-------- Dataset records
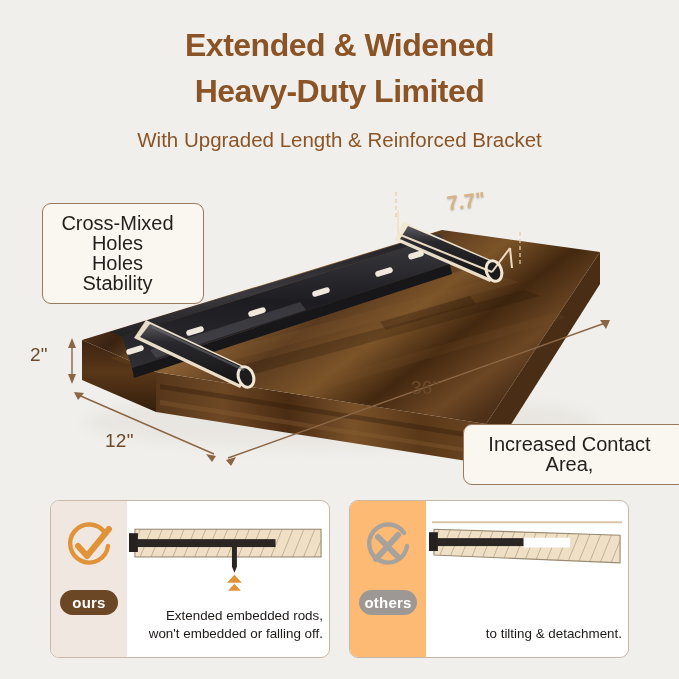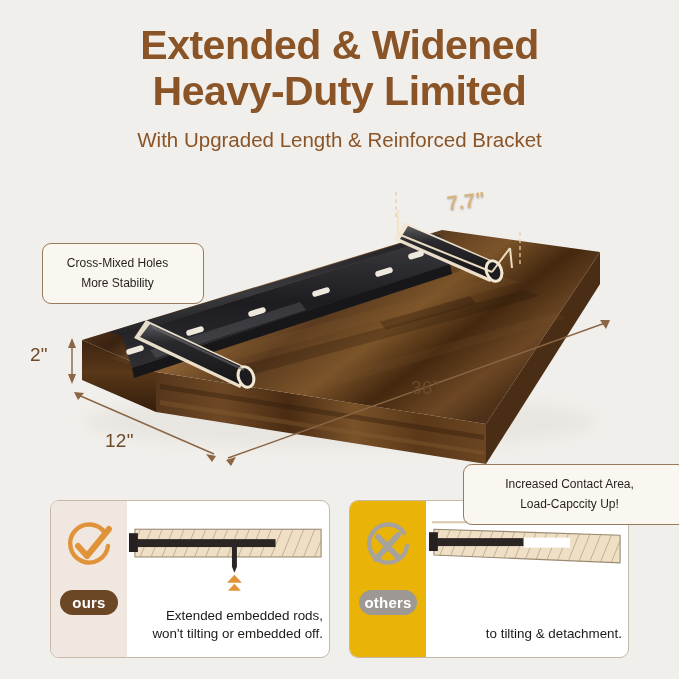--- a/index.html
+++ b/index.html
@@ -8,45 +8,44 @@
     background:#f1efeb;
     font-family:"Liberation Sans","DejaVu Sans",sans-serif;
     overflow:hidden;
     position:relative;
   }
   .stage{position:absolute;inset:0;width:679px;height:679px;}
 
   
   .header{position:absolute;left:0;top:22px;width:679px;text-align:center;}
   .title-l1,.title-l2{
-    color:#8a5426;font-weight:bold;font-size:41px;line-height:46px;
+    color:#8a5426;font-weight:bold;font-size:32px;line-height:46px;
     letter-spacing:-0.5px;white-space:nowrap;
   }
   .subtitle{
     margin-top:14px;color:#8a5426;font-size:20.5px;line-height:24px;
     white-space:nowrap;font-weight:400;
   }
 
   
   .hero{position:absolute;left:0;top:172px;width:679px;height:320px;}
   .hero svg{display:block;}
 
   
   .callout{
     position:absolute;
     background:#faf6f0;
     border:1.4px solid #9a7a5c;
     border-radius:9px;
     color:#231f1c;
-    font-size:12px;line-height:20px;
+    font-size:20px;line-height:20px;
     text-align:center;
     padding:9px 23px 10px 12px;
     box-sizing:border-box;
     z-index:5;
-    margin-top:40px;
   }
   .callout .tail{position:absolute;width:0;height:0;}
   #callout-holes{left:42px;top:203px;width:162px;}
   #callout-contact{left:463px;top:424px;width:224px;}
 
   
   .tail-tr{
     right:-27px;bottom:4px;width:30px;height:26px;overflow:visible;
   }
   .tail-up{
@@ -70,21 +69,21 @@
     position:absolute;top:0;width:280px;height:158px;
     border:1.3px solid #c9b8a8;border-radius:9px;
     background:#ffffff;overflow:hidden;box-sizing:border-box;
   }
   #panel-ours{left:50px;}
   #panel-others{left:349px;}
   .panel-left{
     position:absolute;left:0;top:0;width:76px;height:100%;
     background:#f0e7e0;
   }
-  #panel-others .panel-left{background:#eab308;}
+  #panel-others .panel-left{background:#fdba74;}
   .mark-icon{position:absolute;left:12px;top:20px;width:52px;height:52px;}
   .badge{
     position:absolute;left:9px;top:89px;width:58px;height:25px;
     border-radius:13px;color:#ffffff;font-size:15px;font-weight:bold;
     display:flex;align-items:center;justify-content:center;
     letter-spacing:0.2px;
   }
   #badge-ours{background:#6b4726;}
   #badge-others{background:#9e9894;}
   .panel-right{
@@ -251,30 +250,29 @@
         <polygon points="74,220 84,221 78,228"></polygon>
         <polygon points="216,284 206,282 212,290"></polygon>
         <polygon points="226,288 236,285 231,294"></polygon>
         <polygon points="610,148 600,148 606,157"></polygon>
       </g>
     </svg>
   </div>
 
   <div class="callout" id="callout-holes">
     <div>Cross-Mixed Holes</div>
-    <div>More Stability</div>
+    <div>Holes Stability</div>
     <svg class="tail tail-tr" viewBox="0 0 30 26">
       <path d="M 0,2 L 28,24 L 0,24" fill="#faf6f0" stroke="#9a7a5c" stroke-width="1.4" stroke-linejoin="round"></path>
       <path d="M 0,2 L 0,24" stroke="#faf6f0" stroke-width="3"></path>
     </svg>
   </div>
 
   <div class="callout" id="callout-contact">
     <div>Increased Contact Area,</div>
-    <div>Load-Capccity Up!</div>
     <svg class="tail tail-up" viewBox="0 0 34 26">
       <path d="M 2,26 L 2,0 L 32,24" fill="#faf6f0" stroke="#9a7a5c" stroke-width="1.4" stroke-linejoin="round"></path>
       <path d="M 2,26 L 32,26" stroke="#faf6f0" stroke-width="3"></path>
     </svg>
   </div>
 
   <div class="dim" id="dim-2">2"</div>
   <div class="dim" id="dim-12">12"</div>
   <div class="dim" id="dim-36">36"</div>
   <div class="dim" id="dim-77">7.7"</div>
@@ -306,21 +304,21 @@
 
           <path d="M 106,38 L 111,38 L 111,60 L 108.5,66 L 106,60 Z" fill="#2b2523"></path>
 
           <g fill="#e09338">
             <polygon points="108.5,68 101,76 116,76"></polygon>
             <polygon points="108.5,77 102,84 115,84"></polygon>
           </g>
         </svg>
         <div class="panel-caption">
           <div>Extended embedded rods,</div>
-          <div>won't tilting or embedded off.</div>
+          <div>won't embedded or falling off.</div>
         </div>
       </div>
     </div>
 
     <div class="panel" id="panel-others">
       <div class="panel-left">
         <svg class="mark-icon" viewBox="0 0 52 52">
           <path d="M 42,12 A 19 19 0 1 0 45,25" fill="none" stroke="#a8a29c" stroke-width="4.4" stroke-linecap="round"></path>
           <path d="M 16,16 L 36,36" fill="none" stroke="#a8a29c" stroke-width="6" stroke-linecap="round"></path>
           <path d="M 36,14 L 14,38" fill="none" stroke="#a8a29c" stroke-width="6" stroke-linecap="round"></path>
----------------
# [Brief]
All lines holding the word "overflow" must be found in the listing and copied.

# [Exercise answer]
     overflow:hidden;
     right:-27px;bottom:4px;width:30px;height:26px;overflow:visible;
     background:#ffffff;overflow:hidden;box-sizing:border-box;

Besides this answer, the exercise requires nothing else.